Фоминцев весть о поджоге воспринял совсем с другой стороны. Да не фашисты лабораторию подожгли, дабы уничтожить ценнейшее оборудование, а также немецкие обои в серебристый горошек и пластиковые потолки. Убийцы Миронова постарались. Значит, среди образцов, снятых на даче Ермиловым, были и отпечатки пальцев убийцы.
Но весь отпечатки можно было снять повторно.
Увы, мироновская дача этой же ночью сгорела с лабораторией за компанию.
Рядовой Малышев, там дежуривший, был оглушен, связан и перетащен в кирпичный гараж. Зарево пожара видели из Зубовки, однако телефонная связь в деревне отсутствовала. Терем сгорел дотла.
Генерал Карнач не придумал ничего лучшего, кроме как посадить Ермилова под домашний арест и назначить служебное расследование: не мог ли начлаб, получив тридцать сребреников, собственноручно спалить лабораторию? Не передавал ли он за мзду ключи поджигателю для снятия копий?
* * *
Из гостиницы Прищепкин перебрался в медвежью берлогу Капиноса — тот как раз был в разводе. Коль расследование затягивалось, чего лишние деньги тратить.
Капинос снимал времянку в частном секторе на Карпинке и уже успел основательно ее загадить. Ну, не сам, конечно, загадил; кот Дися, доставшийся Женьке после развода, постарался: все углы раз сто пометил, обои подрал. Однако времянку окружал дивный запущенный чеховский сад с романтичной трухлявой беседкой и будкой летнего душа. Учитывая сносный Женькин характер, жить, в целом, было можно. Георгия Ивановича раздражало разве что пивоманство капиносово.
В день Женька выдувал по две чешских нормы. Это в обычный рабочий день, на выходные он затоваривался двадцатилитровым бидоном.
И ведь даже рыбки солененькой под пивко Женьке не требовалось. «Чего себе позволяешь? — выговаривал дружбану Георгий Иванович. — Разве ты капитан правоохранительных органов?.. Нет, ты капитан тонущего в пивном море судна! Знаешь, как это называется?.. Алкоголизмом!» — «Хорошее для меня море придумал, — лыбился Капинос. — Где такое, в отпуск туда рвану. А насчет алконавтики — зря ты абсолютно. Водки–то я не пью почти. Нету потребности, какой же я без нее алкоголик?» — «Пивной! — отвечал Георгий Иванович. — Что, не слышал о таких?.. Немедленно кодируйся! У Куликовской! Сильная, говорят, женщина, лучшая из нынешних в городе!» — «Ага, сильная, — хмурился Женька, — уже половину мужиков киселевградских на тот свет отправила. И вообще, кодировка эта…» — «Я‑то, как видишь, живой», — не сдавался Прищепкин.

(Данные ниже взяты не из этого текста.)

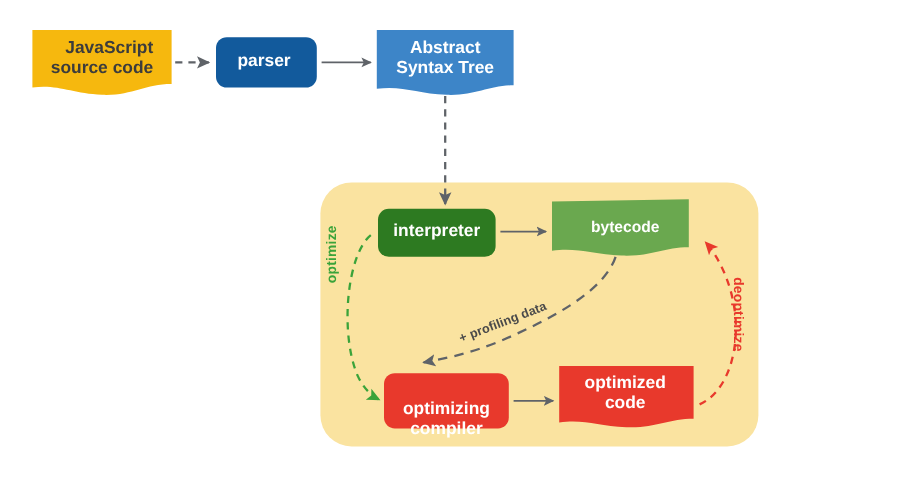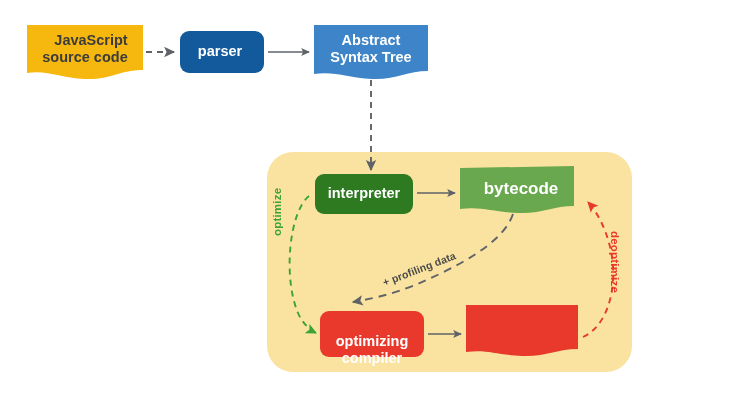"bytecode" .lbl-byte { font-size: 17px -> 13px }
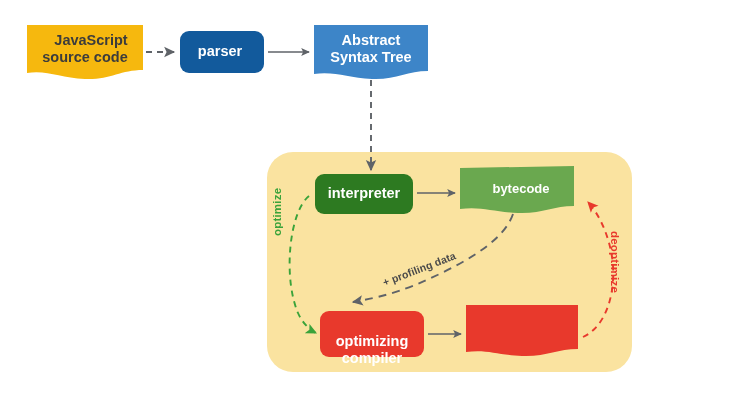"optimized" div.node-label { html: none -> <div>optimized code</div> }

Жалко было дружбана. Классный ведь мужик, тенор замечательный.
Прищепкин еще перед выездом из Минска Капиноса жалеть начал. Припоминая виденную давным–давно сценку.
Возвращался он откуда–то домой через парк. Зимою, днем морозным. Сугробы кругом метровые, воробьи на теплых проводах гроздьями греются, рассеянное солнце по верхушкам елей скользит. Снег под сапогами этак крахмалисто скрип да скрип. Благодать земная, красотища поднебесная. И в эту пастораль… Женька, гад, скотина неромантичная… несчастный, больной человек.
Прищепкин с пивнарем поравнялся. Ну, очередь змеится, морды черные развеселые: какой–то урод полируется, какой–то лечится. Делом жизни, короче, заняты. Вдруг замечает Прищепкин Женьку. Шинель нараспашку, без ушанки. Кружки Женьке по змейке передают. А тот их одну за одной, одну за одной. Залпом! И возвращает пустые змейке обратно. Конвейер получился — с главной у стража правопорядка операцией. Гнусной, между прочим, и постыдной для серых офицерских погон.
Прищепкин — к нему. А Капинос, оказывается, не просто так, на рекорд пьет. «Двадцать вторая, двадцать третья…» — считали его черномордые соратники. От Женькиной головы — клубы пара, снег под сапогами до земли протаял — верно, совместное издевательство Природы и Космического Разума: точно так же снега плавились под босыми ступнями Порфирия Иванова. Чуть не заплакал тогда Георгий Иванович. От досады, боли духовной, смятения сердечного. И от жалости бабьей почти глубины: губит ведь себя Женька, гу–бит!
В общем, планерки группы Фоминцева из гостиничного номера Прищепкина переместились в трухлявую Женькину беседку.